This piece was first read aloud at the Listen To Your Mother Show in Providence. You can view the reading as well as the rest of the LTYM Providence show cast on YouTube: http://www.youtube.com/playlist?list=PL5oPQWgVdsDk0ex8o4YUaLekT98b94zZL
“What took you so long?” were the first words to my daughter. I had been in labor for so long and in the hospital for nearly a week before my daughter finally decided to come out on her exact due date. My mom had flown in from Seattle to help me out and witness the birth of her first grandchild, but I dreaded it. I was afraid that I would fight with her, that she would judge me and tell me that I was doing everything wrong. I was afraid that the first few days of my daughter’s life would be full of tears, angry and harsh words, and lots of ugliness.
Now, don’t get me wrong, I love my mother to the moon and back, but our relationship was never perfect and there was a reason why I lived across the country from my parents. It was a relationship wrought with a bit of “tiger mom”-ness, an identity crisis as a daughter of immigrant parents, and frustrations of a woman who probably did not envision her own life and dreams to be on hold forever. There were so many things that I said I would do differently than my own mother – so many times I said that I would not become my mother. I would do everything opposite of what she did. I’m not sure why I said or thought those things since I don’t think that my mom did a bad job of being a mom. I had a relatively good childhood and I have mostly happy memories from childhood. Even still, I approached my own entrance into motherhood with much trepidation and fear that I would be just like her. I would have these panicked moments where I thought that I was somehow emotionally damaging my child. I could imagine her sitting with her therapist and telling them how my not letting her watch Yo Gabba Gabba while eating her breakfast was the root cause of why she never felt loved by her mother. There were moments where I thought I would break her as I realized the frailty of an infant and the frailty of the mother who held her in her arms. What if her head was too flat? What if she wasn’t kind? What if she doesn’t get in to college? What if I don’t like her? What if she hates me?

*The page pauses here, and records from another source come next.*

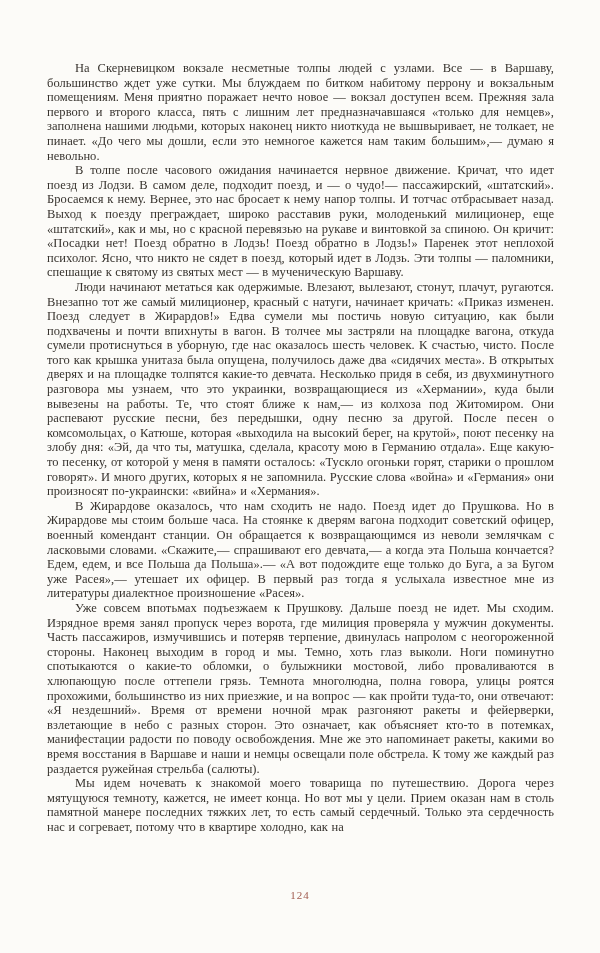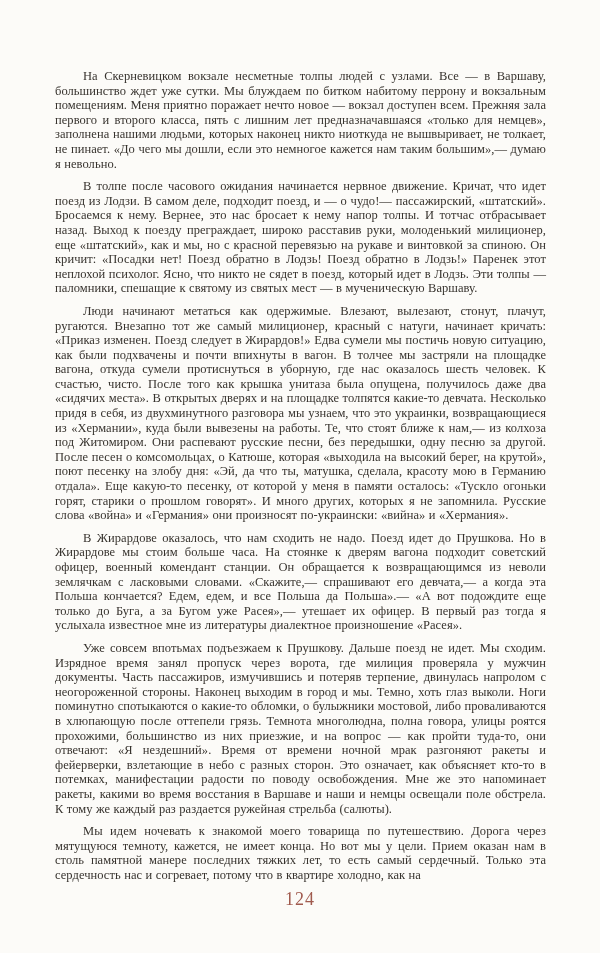--- a/index.html
+++ b/index.html
@@ -22,31 +22,31 @@
     top: 61px;
     width: 507px;
     color: #37332e;
     font-size: 12.5px;
     line-height: 14.6px;
     text-align: justify;
     letter-spacing: 0.05px;
     word-spacing: 0.3px;
   }
   .text-block p {
-    margin: 8px;
+    margin: 0;
     padding: 0;
     text-indent: 28px;
   }
   .page-number {
     position: absolute;
     left: 0;
     top: 889px;
     width: 600px;
     text-align: center;
-    font-size: 18px;
+    font-size: 11px;
     color: #a05a4e;
     letter-spacing: 1px;
   }
 </style>
 </head>
 <body>
 
 <div class="page">
   <div class="text-block">
     <p>На Скерневицком вокзале несметные толпы людей с узлами. Все — в Варшаву, большинство ждет уже сутки. Мы блуждаем по битком набитому перрону и вокзальным помещениям. Меня приятно поражает нечто новое — вокзал доступен всем. Прежняя зала первого и второго класса, пять с лишним лет предназначавшаяся «только для немцев», заполнена нашими людьми, которых наконец никто ниоткуда не вышвыривает, не толкает, не пинает. «До чего мы дошли, если это немногое кажется нам таким большим»,— думаю я невольно.</p>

It is in those moments that I see my mom for who she was – an immigrant who put her husband through graduate school, working full time, taking care of her own immigrant parents, and trying to raise two children all at the same time while being a wife, daughter, friend, mother, and woman. She was just trying to figure it out with the same types of fears that any new mother would have. It was a lot of trial and error and going with your gut. She just did the best that she could and I think I turned out pretty well.
Those first days of my daughter’s life turned out to be really special as I got to spend time with my mom and grandmother – three generations cooing over this special little girl. My mom didn’t tell me what to do nor did she judge – she just let me figure it out on my own and jump into the deep end of the pool of motherhood. I finally see my mother. And I wonder to myself, “What took you so long?”